I know from working in other industries that there is often a business advantage to building custom tools. I don't see it in farming. Being a commodity business, the businesses are pretty much carbon copies of each other. There is no real advantage in differentiating yourself with specialized tools like there is in non-commodity businesses.
If you really, honestly, feel like you've found a novel idea that could help your farm business, you'd be better to quit farming and focus on building a tool that you can sell to all farmers. But it remains, if you can think of it, it is almost already guaranteed to exist. Agriculture is fiercely competitive.
For example no one likes Round-Up, people are not big fans of GM crops, one of the reasons we GM crops is the make them Round-Up resistant. The big player in the space has no incentive to change due to the fact that they own the IP to round-up and they own the IP to the GM crops that can resist it.
But what we are really talking about is getting rid of weeds. They way it is done now leaves a lot to be desired. A way to fix it is automated machines with object detection that eradicate weeds. Primary problem solved, weeds are gone, secondary problem solved Round-up is not needed and as a bonus not buying GM seeds.
The problem is no one is looking at it from that equation because either they have a vested interest in the current order of things or they do not have the technical chops.

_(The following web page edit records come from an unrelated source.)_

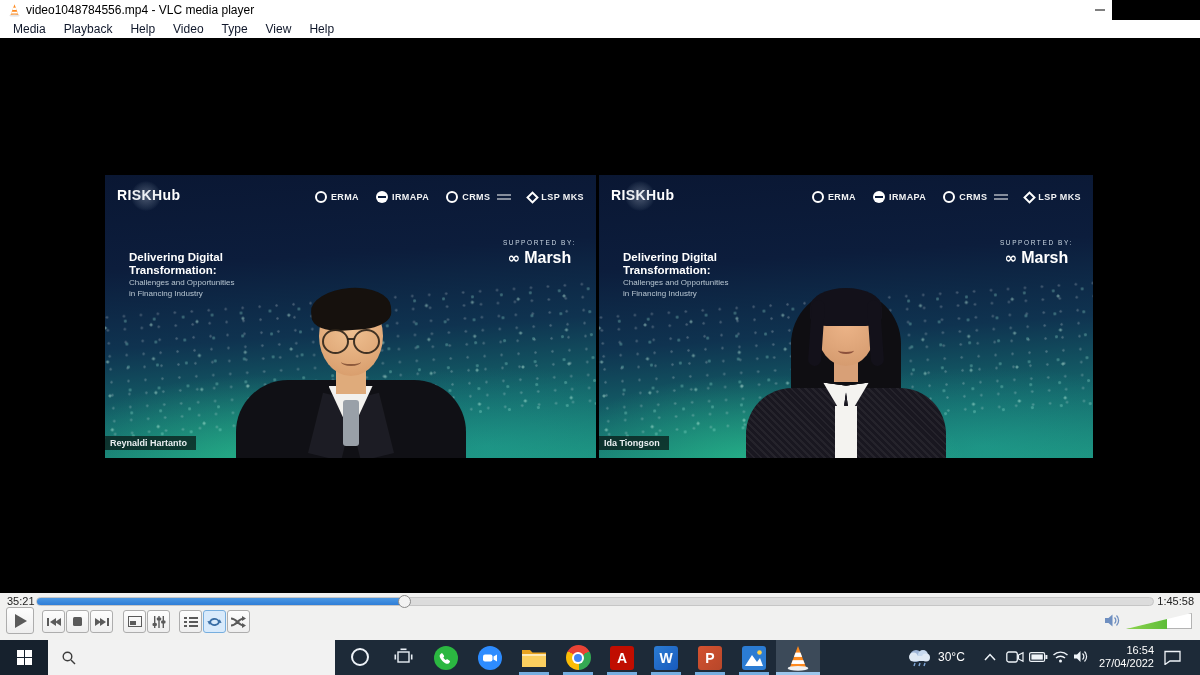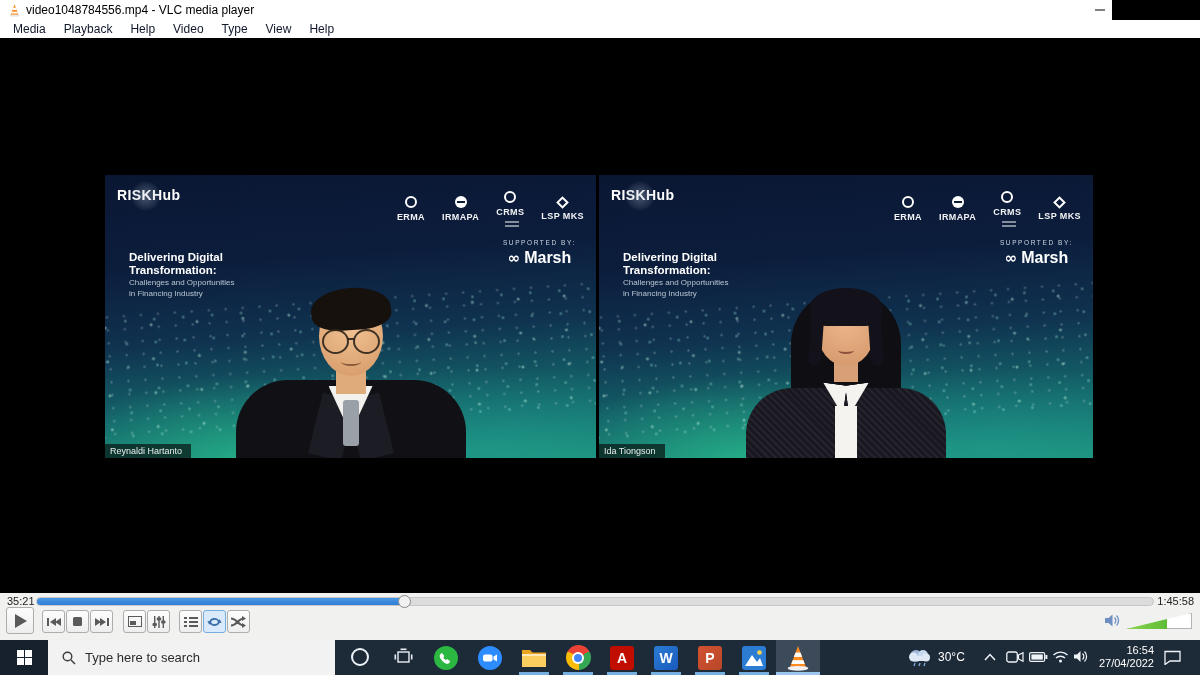"ERMA" .partner { flex-direction: column -> none }
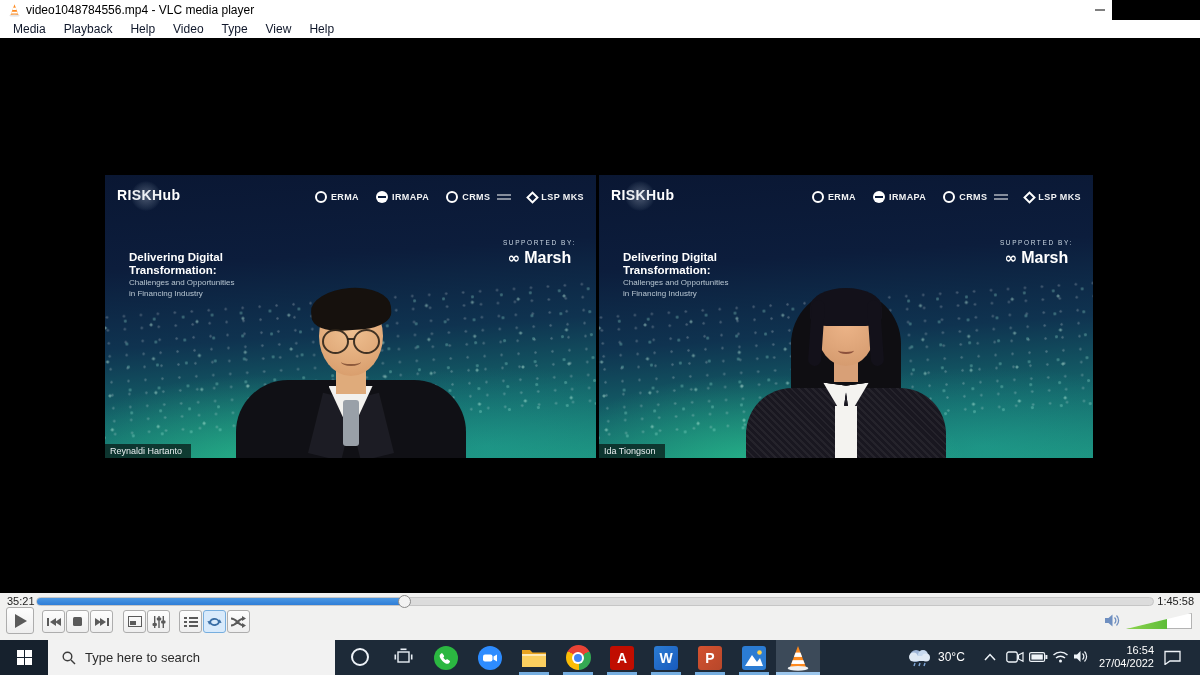"Reynaldi Hartanto" .nametag { bottom: 0 -> 8px; font-weight: none -> bold }
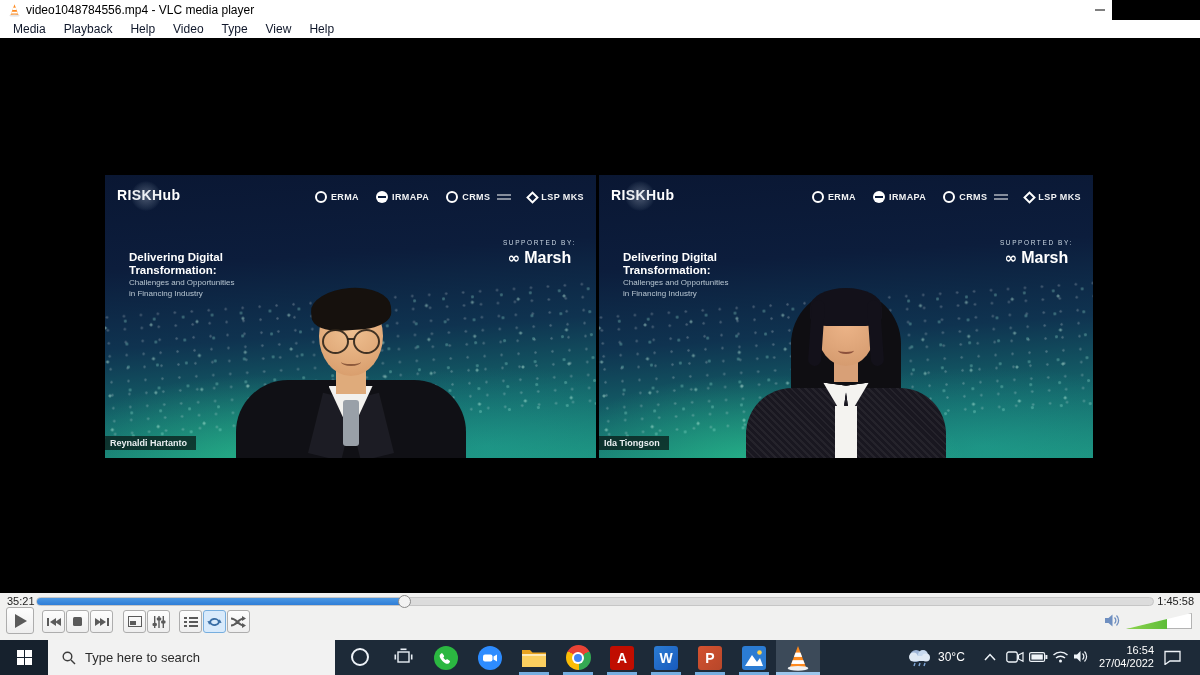"Type here to search" input { html: <input> -> none }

That is just of the top of my head there are thousands of problems to address in the agricultural space.
I mean there are pest problems. There are water management problems. There are pollution problems. There are yield to market problems.
Anything that has a workflow has potential improvements.
Because in agriculture it is pretty much true. We are talking about the most technically advanced industry in existence, other than the military. As new technologies make new ideas possible, someone will jump on it immediately. Me, also trying to worry about operating my farm, will always be late to the party.
> A way to fix it is automated machines with object detection that eradicate weeds.
And that already exists and is commercially available. It is somewhat amusing that your best example of something that hasn't been invented yet is something that has been around for a long time.
It is not exactly cost effective against Roundup in all cases yet, but do you really think that if I tinker for an hour per day, if I'm lucky, that I'm going to magically find an efficiency that teams of people working full time on the problem wouldn't find on their own?
I am feeling that you continue to grossly underestimate what can be done with limited spare time between chores when competing against businesses with teams of technologists focused on the problems full-time.